'Is the Contessa here?' said Eleanor, looking at the woman with the strained and startled air that was becoming habitual to her, as though each morsel of passing news only served somehow to make life's burden heavier.

But certainly the Contessa was here! She and Donna Teresa were always at the Villa. Once they used to go to Rome and Florence part of the year, but now—no more!

A sudden uproar arose from below—of crying children and barking dogs. The woman threw up her hands. 'What are they doing to me with the baby?' she cried, and disappeared.

Lucy went back to fetch the carpet-chair. She caught up also a couple of Florentine silk blankets that were among their wraps. She laid them on the bricks of the loggia, found a rickety table in Eleanor's room, her travelling-bag, and a shawl.

'Don't take such trouble about me!' said Eleanor, almost piteously, as Lucy established her comfortably in the chair, with a shawl over her knees and a book or two beside her.

Lucy with a soft little laugh stooped and kissed her.

'Now I must go and dry Marie's tears.
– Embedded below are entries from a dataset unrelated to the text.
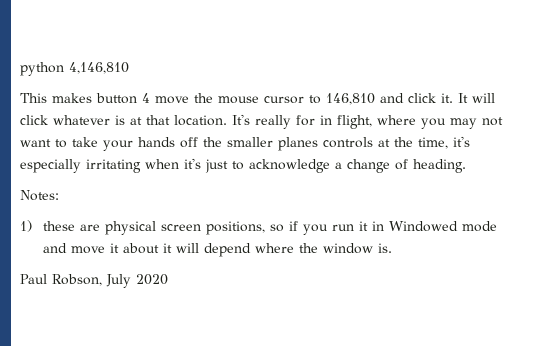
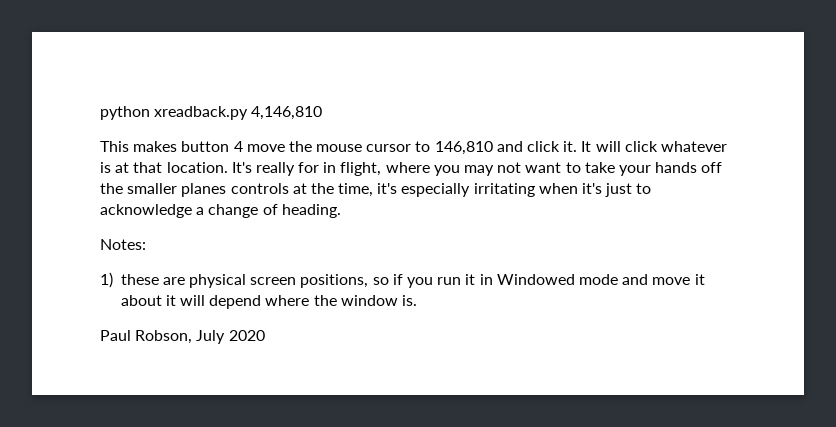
(64, 69) none -> [154,106,249,120] xreadback.py

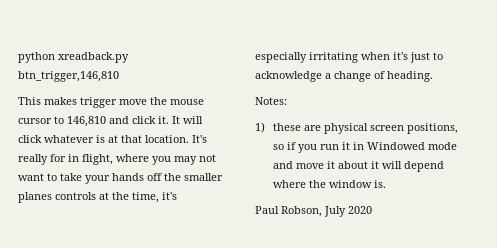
[251,106,323,120] 4,146,810 -> [18,71,119,82] btn_trigger,146,810
[181,141,243,152] button 4 -> [80,97,117,108] trigger

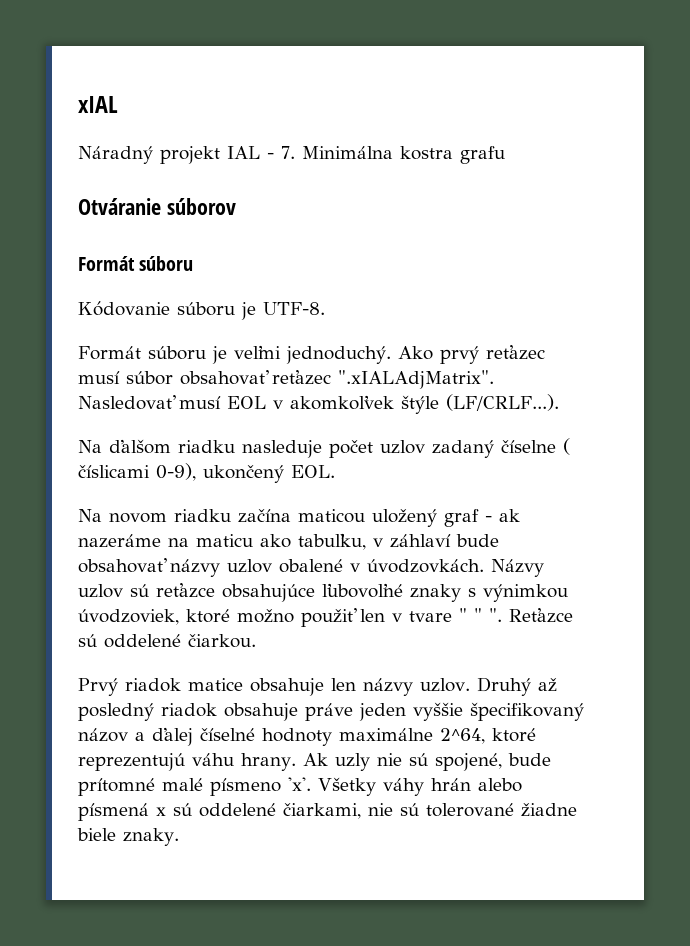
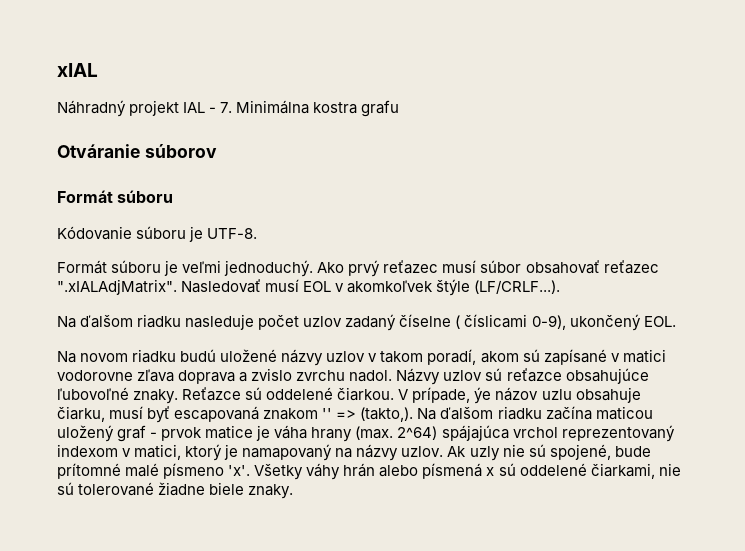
[78,146,153,164] Náradný -> [57,100,126,117] Náhradný
[238,509,520,527] [78,533,499,550] [78,558,484,577] začína maticou uložený graf - ak nazeráme na maticu ako tabuľku, v záhlaví bude obsahovať názvy uzlov obalené v úvodzovkách. -> [180,349,666,366] [57,368,393,384] budú uložené názvy uzlov v takom poradí, akom sú zapísané v matici vodorovne zľava doprava a zvislo zvrchu nadol.
[410,584,568,602] [78,608,573,627] [78,634,256,648] [78,677,557,696] [78,702,584,721] [78,727,536,746] [78,753,296,771] znaky s výnimkou úvodzoviek, ktoré možno použiť len v tvare " " ". Reťazce sú oddelené čiarkou. // Prvý riadok matice obsahuje len názvy uzlov. Druhý až posledný riadok obsahuje práve jeden vyššie špecifikovaný názov a ďalej číselné hodnoty maximálne 2^64, ktoré reprezentujú váhu hrany. -> [133,387,641,404] [57,406,653,423] [57,425,675,442] [57,444,444,461] znaky. Reťazce sú oddelené čiarkou. V prípade, ýe názov uzlu obsahuje čiarku, musí byť escapovaná znakom '' => (takto,). Na ďalšom riadku začína maticou uložený graf - prvok matice je váha hrany (max. 2^64) spájajúca vrchol reprezentovaný indexom v matici, ktorý je namapovaný na názvy uzlov.

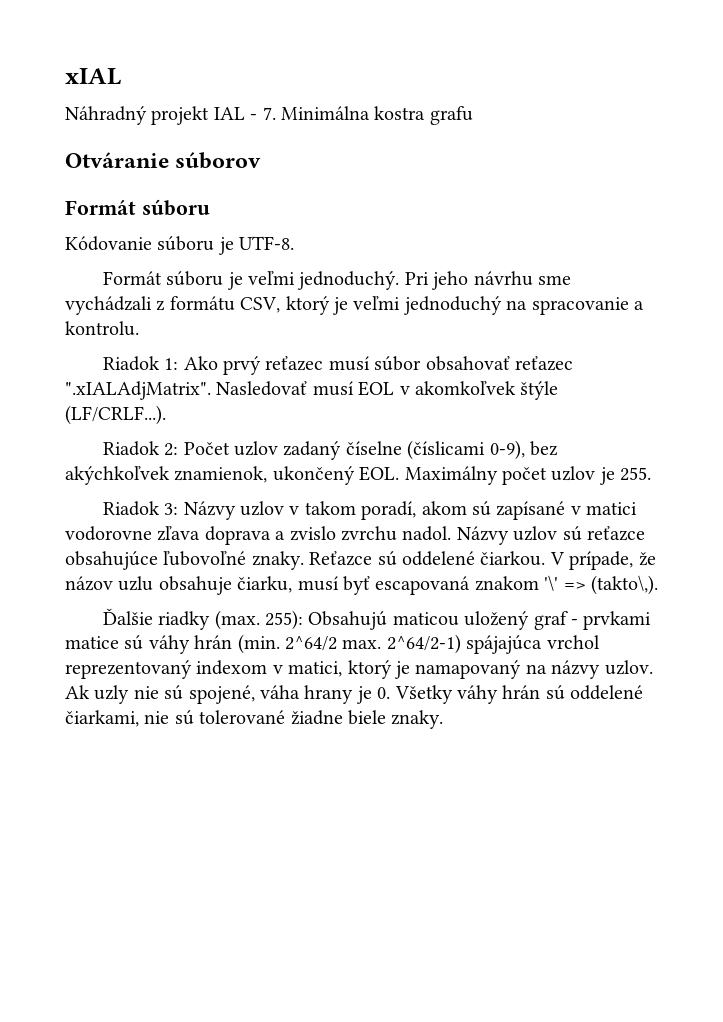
(314, 268) none -> [404,271,572,290] [65,296,644,315] [65,321,139,336] [102,356,179,371] Pri jeho návrhu sme vychádzali z formátu CSV, ktorý je veľmi jednoduchý na spracovanie a kontrolu. // Riadok 1:
[57,314,676,331] [57,349,324,366] Na ďalšom riadku nasleduje počet uzlov zadaný číselne ( číslicami 0-9), ukončený EOL. // Na novom riadku budú uložené názvy -> [102,440,559,460] [65,466,652,485] [102,501,236,520] Riadok 2: Počet uzlov zadaný číselne (číslicami 0-9), bez akýchkoľvek znamienok, ukončený EOL. Maximálny počet uzlov je 255. // Riadok 3: Názvy
[474,387,492,404] ýe -> [638,552,656,566] že
[322,406,653,422] [57,425,438,442] '' => (takto,). Na ďalšom riadku začína maticou uložený graf - prvok matice je váha hrany (max. 2^64) -> [544,575,658,595] [102,608,652,630] [65,634,461,654] '\' => (takto\,). // Ďalšie riadky (max. 255): Obsahujú maticou uložený graf - prvkami matice sú váhy hrán (min. 2^64/2 max. 2^64/2-1)
[614,446,651,457] [57,463,495,480] bude prítomné malé písmeno 'x'. Všetky váhy hrán alebo písmená x -> [260,685,541,704] váha hrany je 0. Všetky váhy hrán

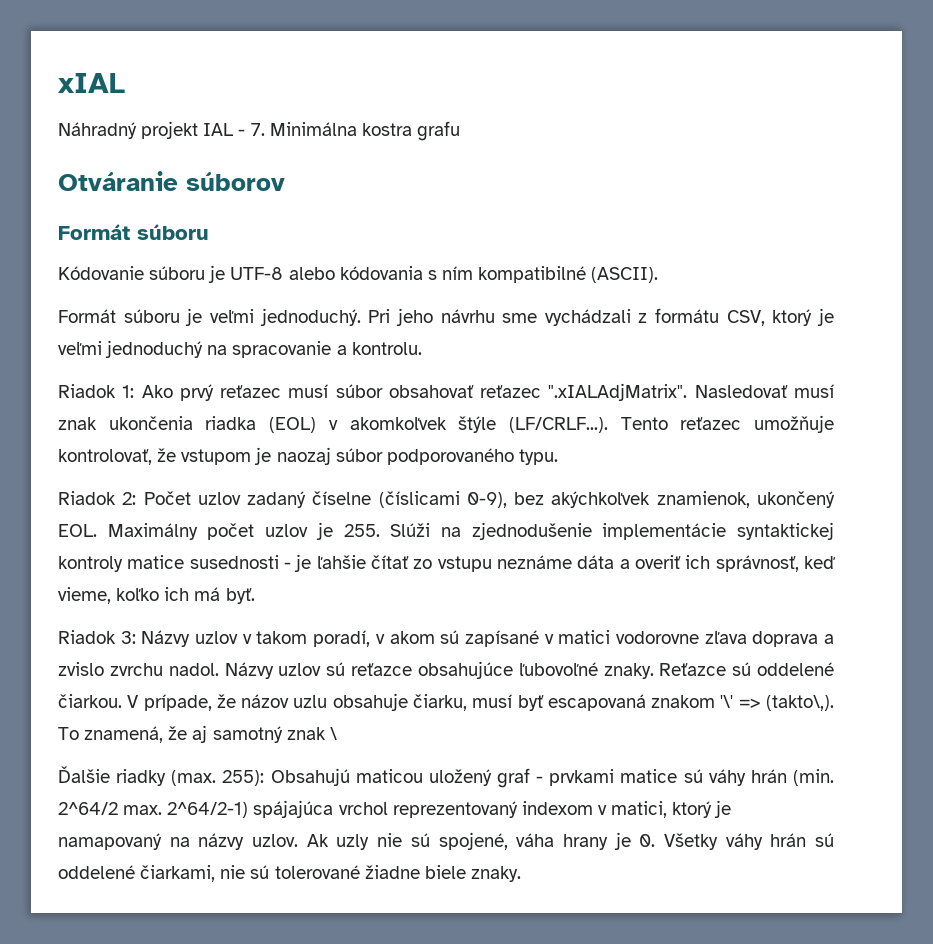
[239,236,295,250] UTF-8. -> [230,266,659,283] UTF-8 alebo kódovania s ním kompatibilné (ASCII).
[358,381,395,396] EOL -> [58,416,317,433] znak ukončenia riadka (EOL)
(166, 415) none -> [620,415,835,433] [58,447,558,465] Tento reťazec umožňuje kontrolovať, že vstupom je naozaj súbor podporovaného typu.
(652, 474) none -> [390,522,834,540] [58,554,837,572] [58,587,255,604] Slúži na zjednodušenie implementácie syntaktickej kontroly matice susednosti - je ľahšie čítať zo vstupu neznáme dáta a overiť ich správnosť, keď vieme, koľko ich má byť.
(417, 510) none -> [375,634,385,644] v
(658, 585) none -> [58,725,337,743] To znamená, že aj samotný znak \

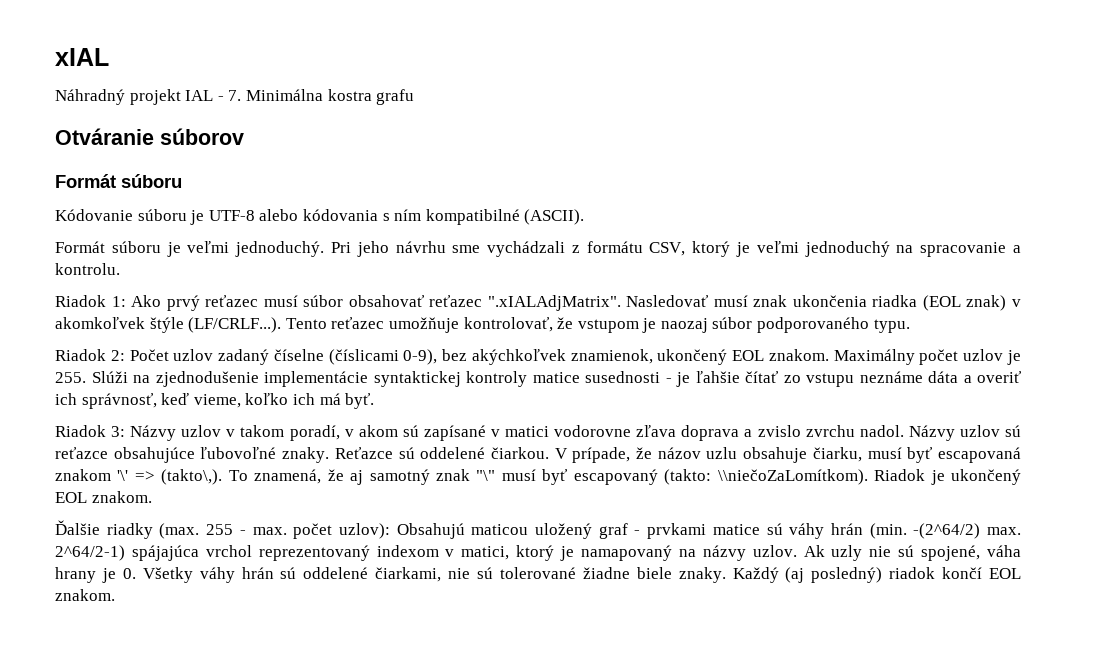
[269,417,317,433] (EOL) -> [922,295,1007,311] (EOL znak)
[58,524,97,537] EOL. -> [732,349,829,361] EOL znakom.
[329,727,337,740] [58,766,265,786] \ // Ďalšie riadky (max. 255): -> [476,469,1022,485] [55,491,152,503] [55,520,390,539] "\" musí byť escapovaný (takto: \\niečoZaLomítkom). Riadok je ukončený EOL znakom. // Ďalšie riadky (max. 255 - max. počet uzlov):
[58,802,118,815] 2^64/2 -> [913,523,981,539] -(2^64/2)
(521, 874) none -> [732,567,1021,583] [55,589,115,601] Každý (aj posledný) riadok končí EOL znakom.

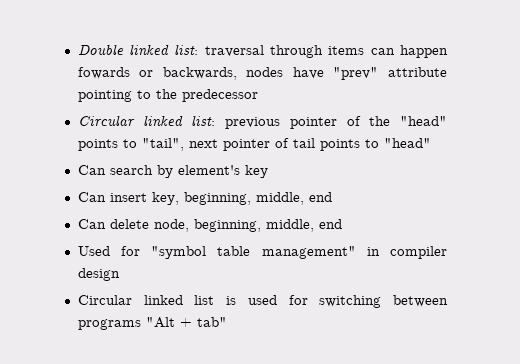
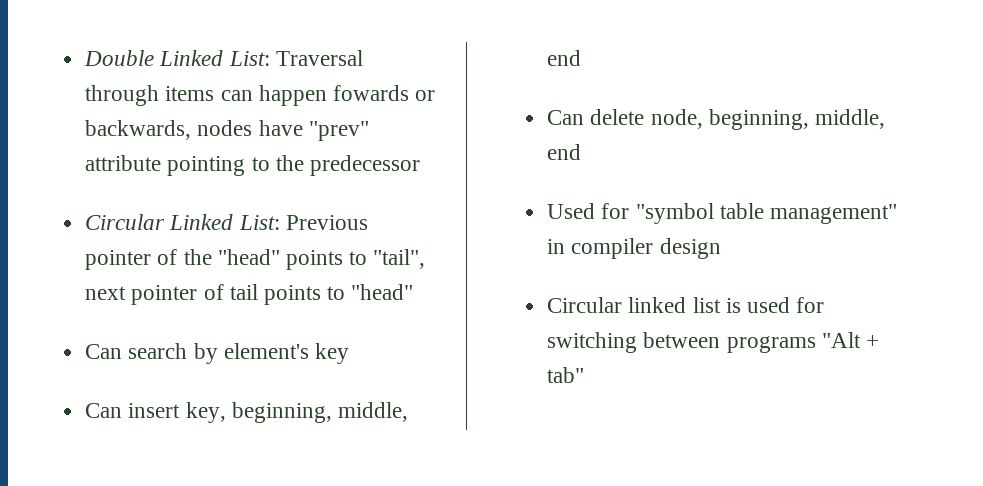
[129,44,264,57] linked list: traversal -> [159,50,363,66] Linked List: Traversal
[142,115,281,129] linked list: previous -> [169,214,368,230] Linked List: Previous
Then I shall dive downstairs and discover the kitchen. They say they've got a cook, and the dinner'll soon be ready. Isn't that lovely? And I'm sure the cart'll be here directly. It's the most beautiful place I ever saw in my life!' said Lucy, clasping her hands a moment in a gesture familiar to her, and turning towards the great prospect of mountain, wood, and river. 'And it's so strange—so strange! It's like another Italy! Why, these woods—they might be just in a part of Maine I know. You can't see a vineyard—not one. And the air—isn't it fresh? Isn't it lovely? Wouldn't you guess you were three thousand feet up? I just know this—we're going to make you comfortable. I'm going right down now to send that cart back to Orvieto for a lot of things. And you're going to get ever, ever so much better, aren't you? Say you will!'

The girl fell on her knees beside Eleanor, and took the other's thin hands into her own. Her face, thrown back, had lost its gaiety; her mouth quivered.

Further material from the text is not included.